■ **Assigned task**
Please, without the pictures, restate every entry exactly.

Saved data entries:
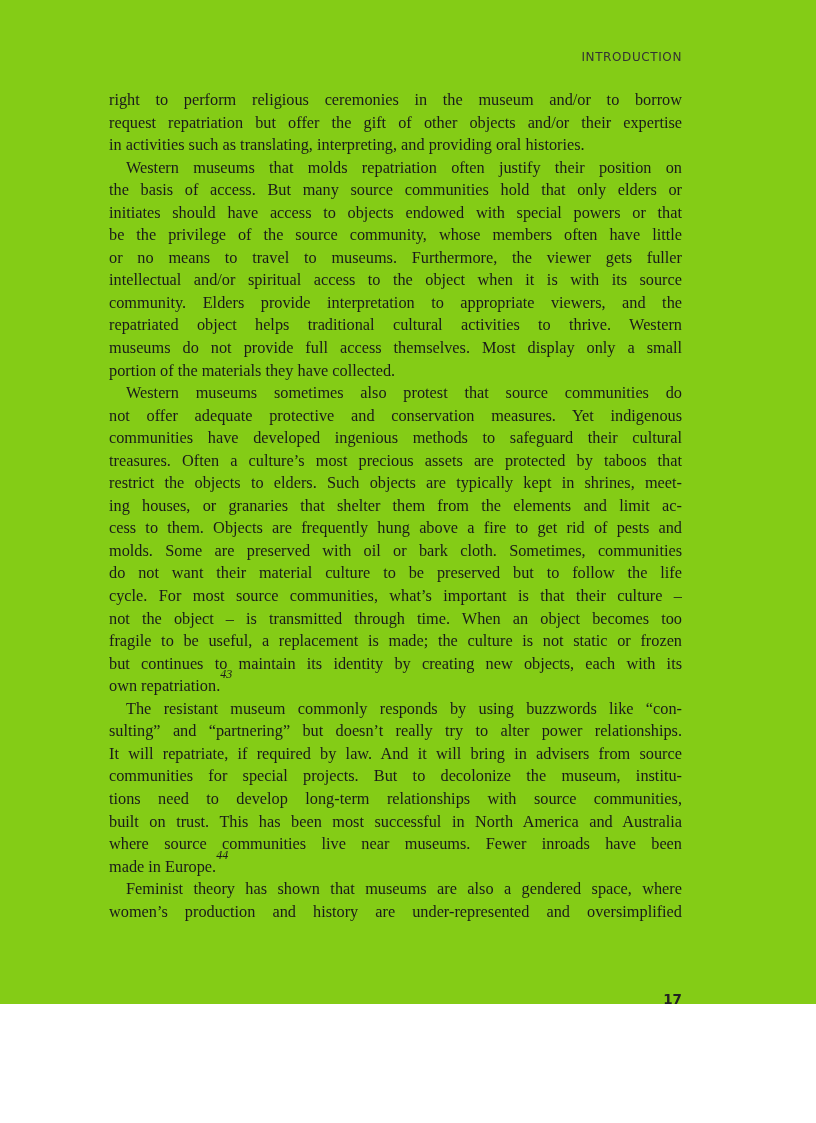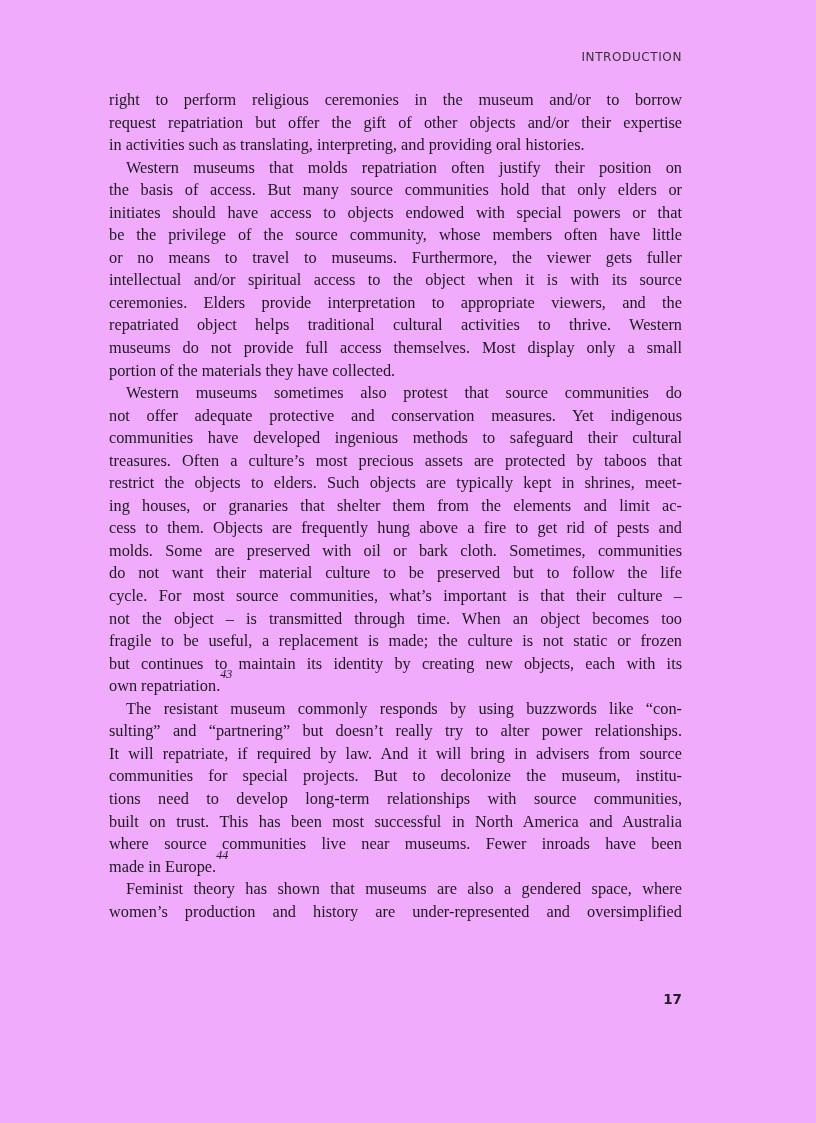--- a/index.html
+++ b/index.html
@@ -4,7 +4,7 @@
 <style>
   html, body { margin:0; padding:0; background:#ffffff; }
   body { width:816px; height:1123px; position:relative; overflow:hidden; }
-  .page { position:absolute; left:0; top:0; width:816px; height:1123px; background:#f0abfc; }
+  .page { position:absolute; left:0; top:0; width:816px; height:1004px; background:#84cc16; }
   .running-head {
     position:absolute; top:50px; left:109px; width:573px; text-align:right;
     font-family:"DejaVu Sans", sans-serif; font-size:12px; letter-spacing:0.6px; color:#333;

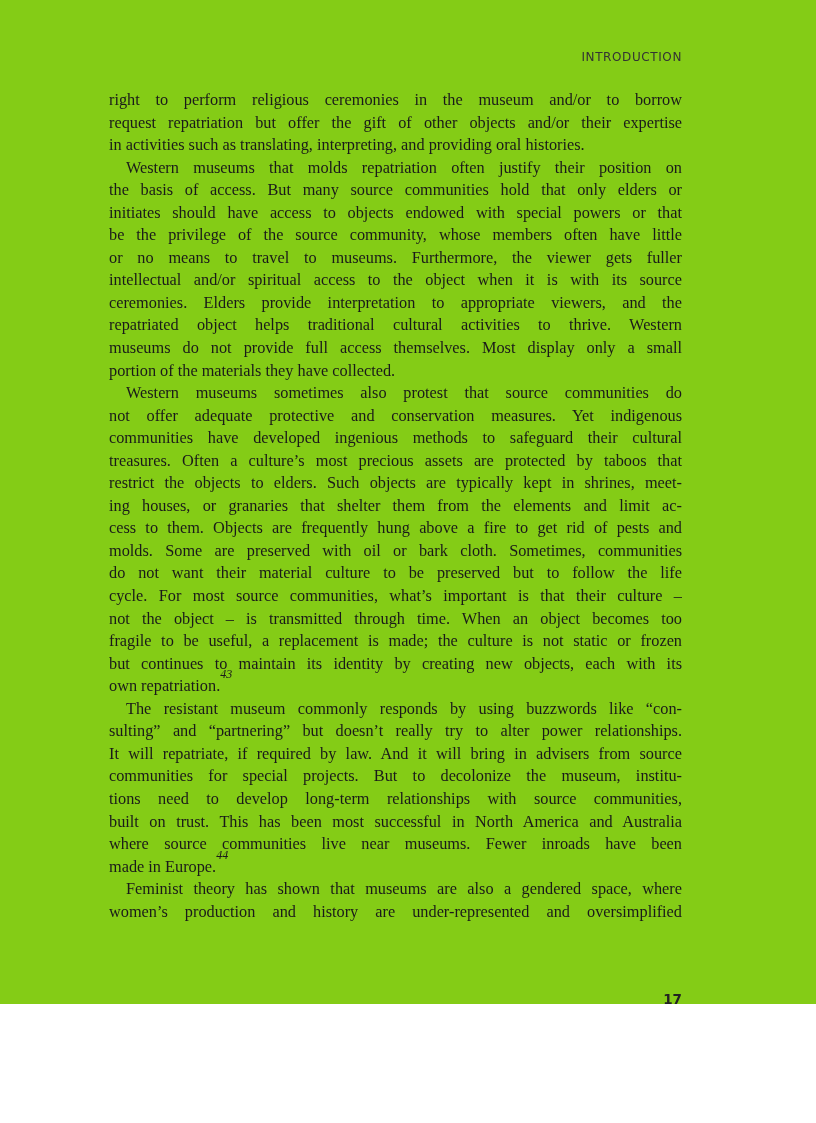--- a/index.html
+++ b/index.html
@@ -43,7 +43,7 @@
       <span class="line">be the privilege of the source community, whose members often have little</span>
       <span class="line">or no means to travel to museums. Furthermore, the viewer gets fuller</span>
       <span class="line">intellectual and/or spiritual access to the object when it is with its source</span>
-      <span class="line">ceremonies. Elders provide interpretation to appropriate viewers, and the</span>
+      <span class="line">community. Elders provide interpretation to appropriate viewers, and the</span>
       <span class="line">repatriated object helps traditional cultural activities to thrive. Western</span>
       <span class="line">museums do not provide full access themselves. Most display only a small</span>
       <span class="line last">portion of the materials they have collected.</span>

■ **Solved problem**
--- a/index.html
+++ b/index.html
@@ -4,7 +4,7 @@
 <style>
   html, body { margin:0; padding:0; background:#ffffff; }
   body { width:816px; height:1123px; position:relative; overflow:hidden; }
-  .page { position:absolute; left:0; top:0; width:816px; height:1123px; background:#f0abfc; }
+  .page { position:absolute; left:0; top:0; width:816px; height:1004px; background:#84cc16; }
   .running-head {
     position:absolute; top:50px; left:109px; width:573px; text-align:right;
     font-family:"DejaVu Sans", sans-serif; font-size:12px; letter-spacing:0.6px; color:#333;

--- a/index.html
+++ b/index.html
@@ -43,7 +43,7 @@
       <span class="line">be the privilege of the source community, whose members often have little</span>
       <span class="line">or no means to travel to museums. Furthermore, the viewer gets fuller</span>
       <span class="line">intellectual and/or spiritual access to the object when it is with its source</span>
-      <span class="line">ceremonies. Elders provide interpretation to appropriate viewers, and the</span>
+      <span class="line">community. Elders provide interpretation to appropriate viewers, and the</span>
       <span class="line">repatriated object helps traditional cultural activities to thrive. Western</span>
       <span class="line">museums do not provide full access themselves. Most display only a small</span>
       <span class="line last">portion of the materials they have collected.</span>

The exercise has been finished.